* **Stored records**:
=== Begin Enclosure ===

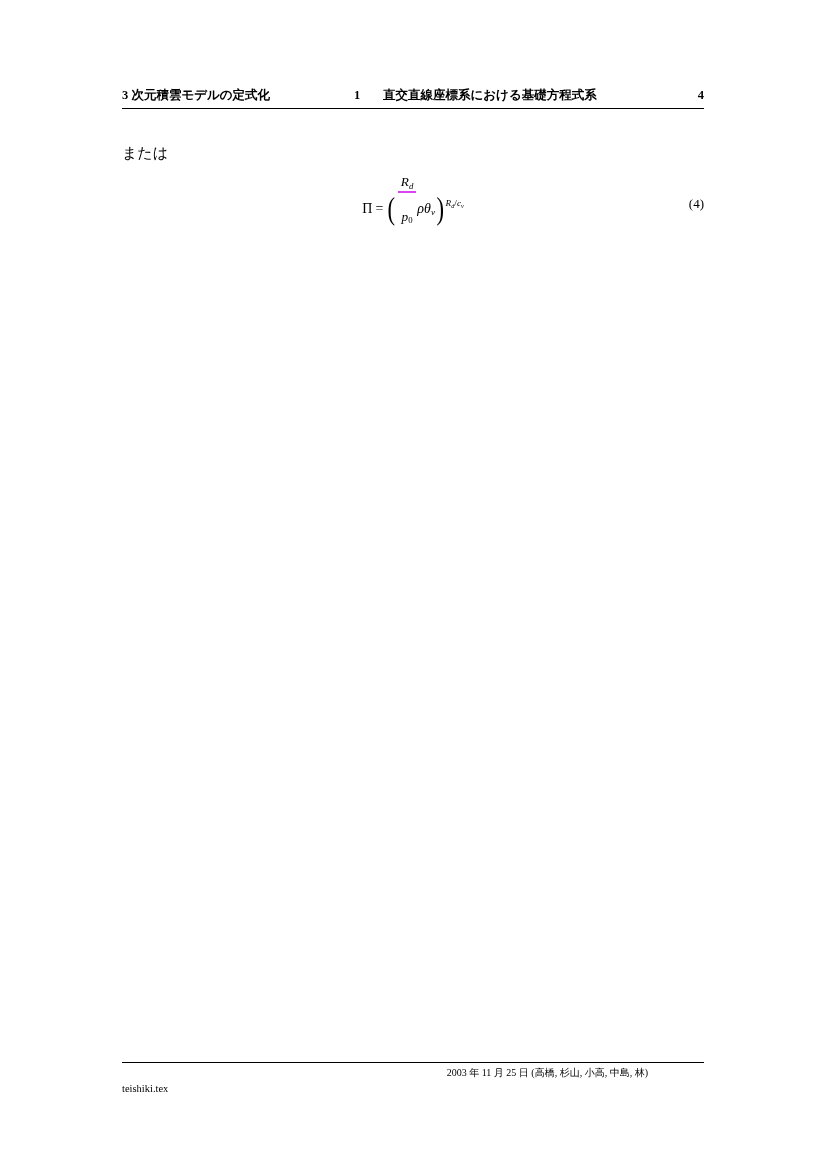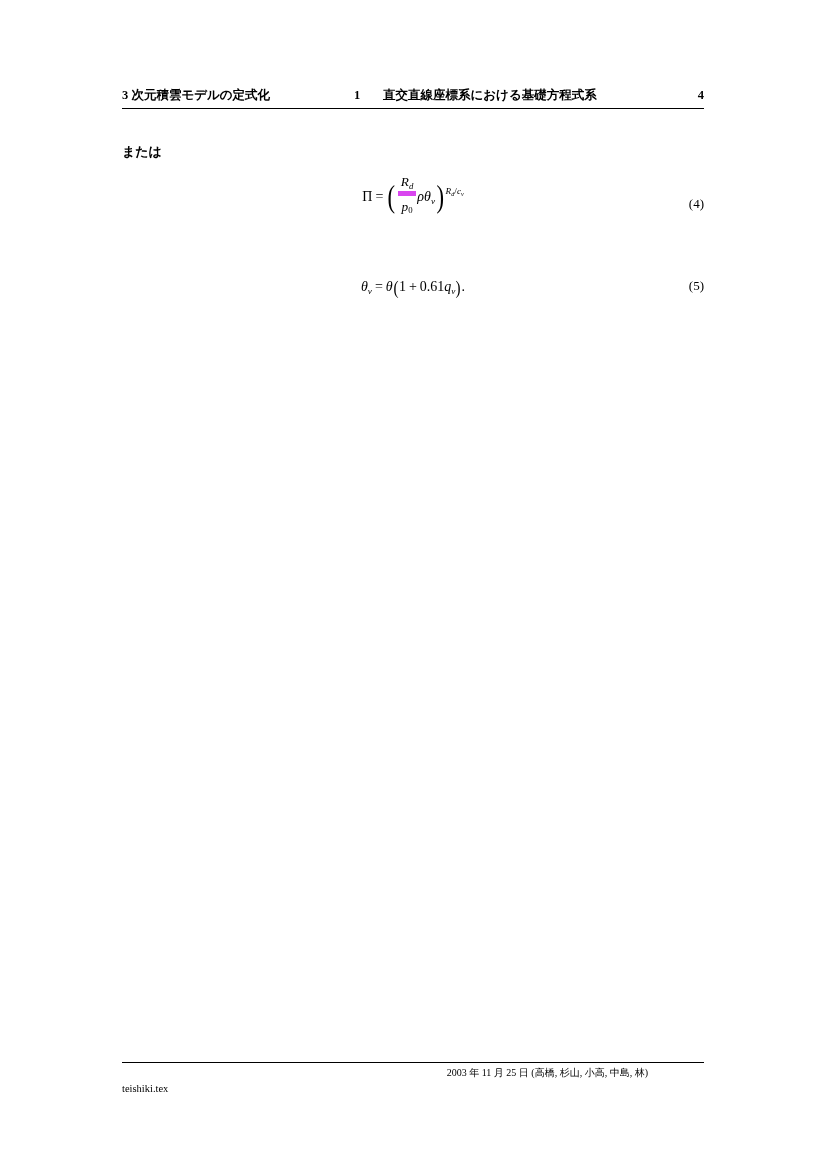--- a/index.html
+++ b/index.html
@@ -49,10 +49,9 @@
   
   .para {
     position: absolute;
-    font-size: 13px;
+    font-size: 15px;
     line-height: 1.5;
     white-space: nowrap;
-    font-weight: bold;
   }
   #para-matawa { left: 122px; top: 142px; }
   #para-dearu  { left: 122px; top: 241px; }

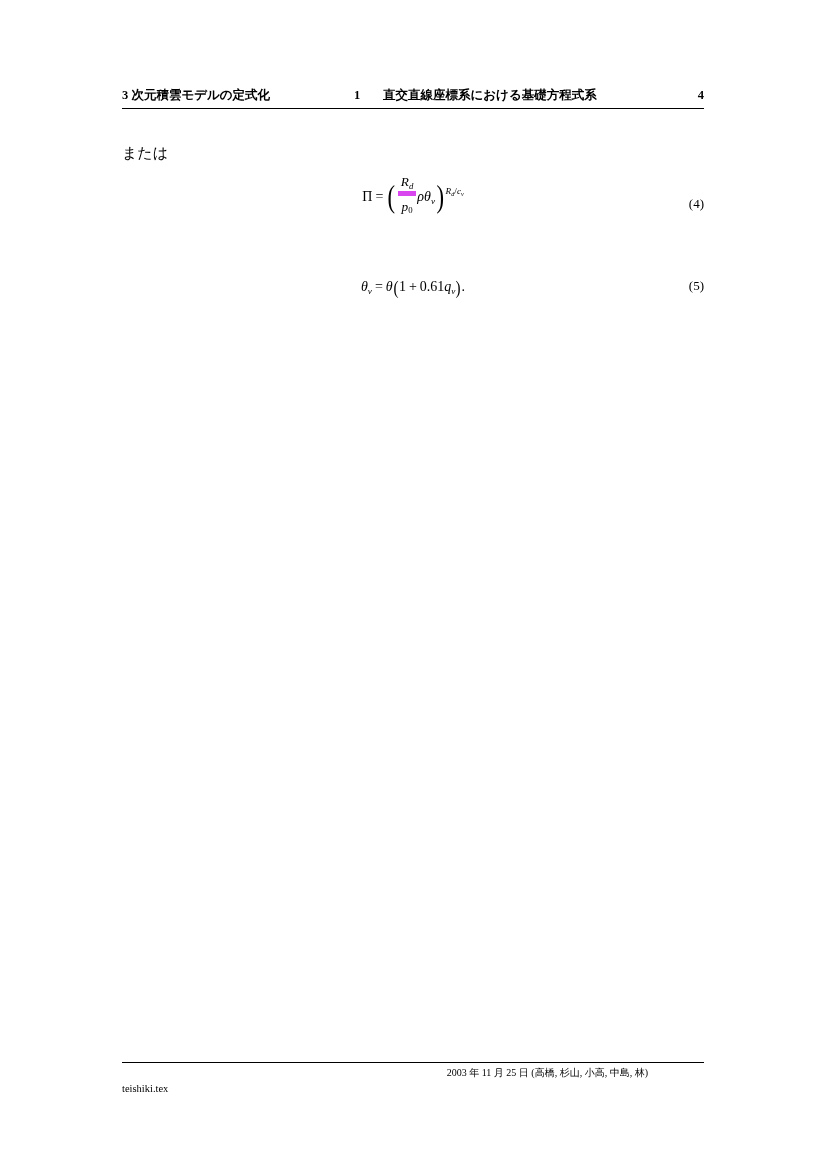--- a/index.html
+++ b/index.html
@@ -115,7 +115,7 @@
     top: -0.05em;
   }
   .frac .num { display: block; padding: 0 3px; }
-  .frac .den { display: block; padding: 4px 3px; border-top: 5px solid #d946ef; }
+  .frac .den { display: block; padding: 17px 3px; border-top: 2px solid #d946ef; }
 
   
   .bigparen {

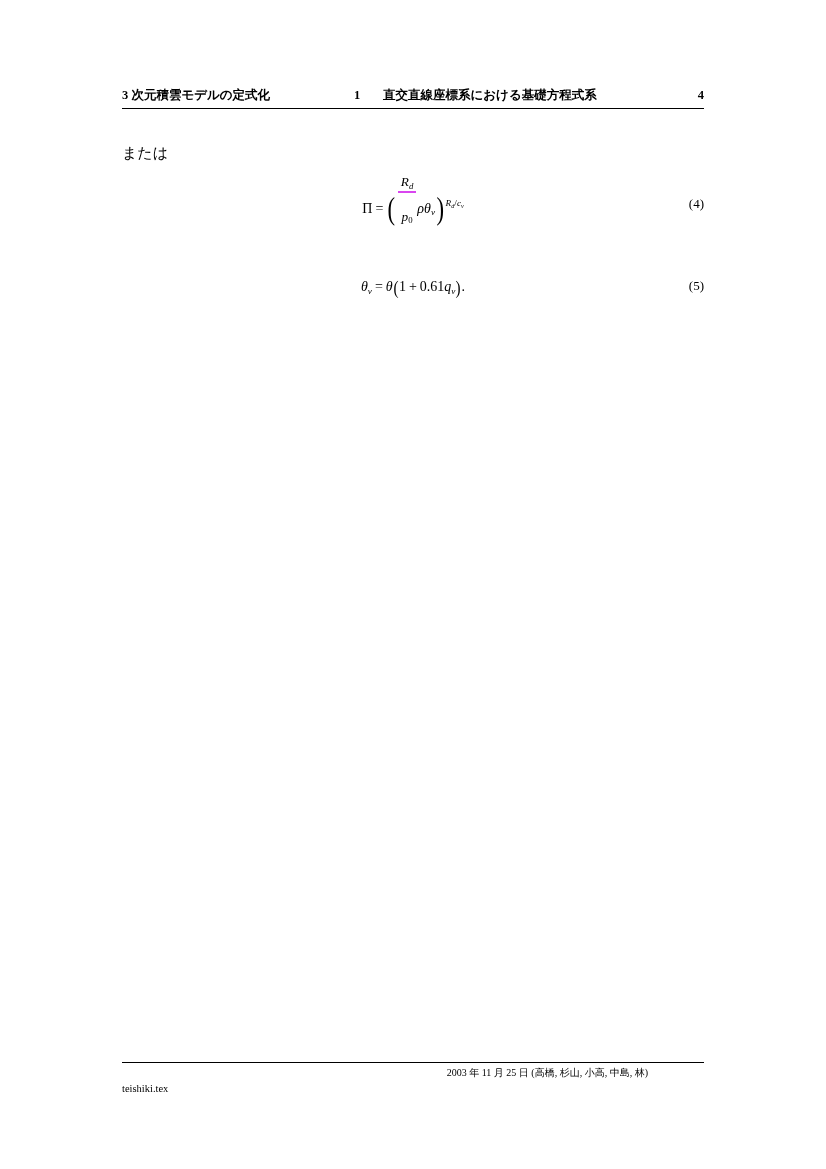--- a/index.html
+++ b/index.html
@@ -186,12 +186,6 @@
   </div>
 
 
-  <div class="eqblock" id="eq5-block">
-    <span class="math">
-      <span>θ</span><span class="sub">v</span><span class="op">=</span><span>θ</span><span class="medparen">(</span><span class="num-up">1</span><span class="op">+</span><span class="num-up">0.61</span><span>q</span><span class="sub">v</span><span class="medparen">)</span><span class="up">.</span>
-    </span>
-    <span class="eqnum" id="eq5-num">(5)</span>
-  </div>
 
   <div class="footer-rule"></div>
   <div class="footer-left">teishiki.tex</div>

=== End Enclosure ===
=== Begin Enclosure ===

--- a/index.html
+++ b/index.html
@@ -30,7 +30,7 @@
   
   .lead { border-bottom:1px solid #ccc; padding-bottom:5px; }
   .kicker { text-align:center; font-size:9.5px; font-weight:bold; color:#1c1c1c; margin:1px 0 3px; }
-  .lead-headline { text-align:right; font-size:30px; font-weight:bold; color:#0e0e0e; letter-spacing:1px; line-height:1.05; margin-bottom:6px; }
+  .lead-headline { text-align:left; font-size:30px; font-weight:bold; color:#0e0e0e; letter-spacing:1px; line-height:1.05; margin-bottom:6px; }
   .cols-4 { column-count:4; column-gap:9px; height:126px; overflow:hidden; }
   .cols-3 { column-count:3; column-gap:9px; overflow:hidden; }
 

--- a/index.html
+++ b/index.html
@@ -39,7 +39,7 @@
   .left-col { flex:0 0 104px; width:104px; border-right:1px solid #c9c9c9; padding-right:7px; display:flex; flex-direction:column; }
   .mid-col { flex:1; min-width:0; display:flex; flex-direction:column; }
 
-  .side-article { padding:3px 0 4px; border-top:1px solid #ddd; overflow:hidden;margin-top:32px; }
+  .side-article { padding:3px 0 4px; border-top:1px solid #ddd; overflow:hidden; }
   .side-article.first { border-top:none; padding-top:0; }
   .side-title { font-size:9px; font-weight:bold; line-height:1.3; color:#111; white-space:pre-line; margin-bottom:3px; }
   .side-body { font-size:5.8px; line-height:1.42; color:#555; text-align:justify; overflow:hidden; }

=== End Enclosure ===

* **PROMPT**:
Among the entries above, copy exactly only the lines starting with the one containing "font-size:9px; font-weight:bold; line-height:1.3;" and going through the one containing "font-size:5.8px; line-height:1.42; color:#555;", both ends included.

* **SOLUTION FOR THIS TASK**:
   .side-title { font-size:9px; font-weight:bold; line-height:1.3; color:#111; white-space:pre-line; margin-bottom:3px; }
   .side-body { font-size:5.8px; line-height:1.42; color:#555; text-align:justify; overflow:hidden; }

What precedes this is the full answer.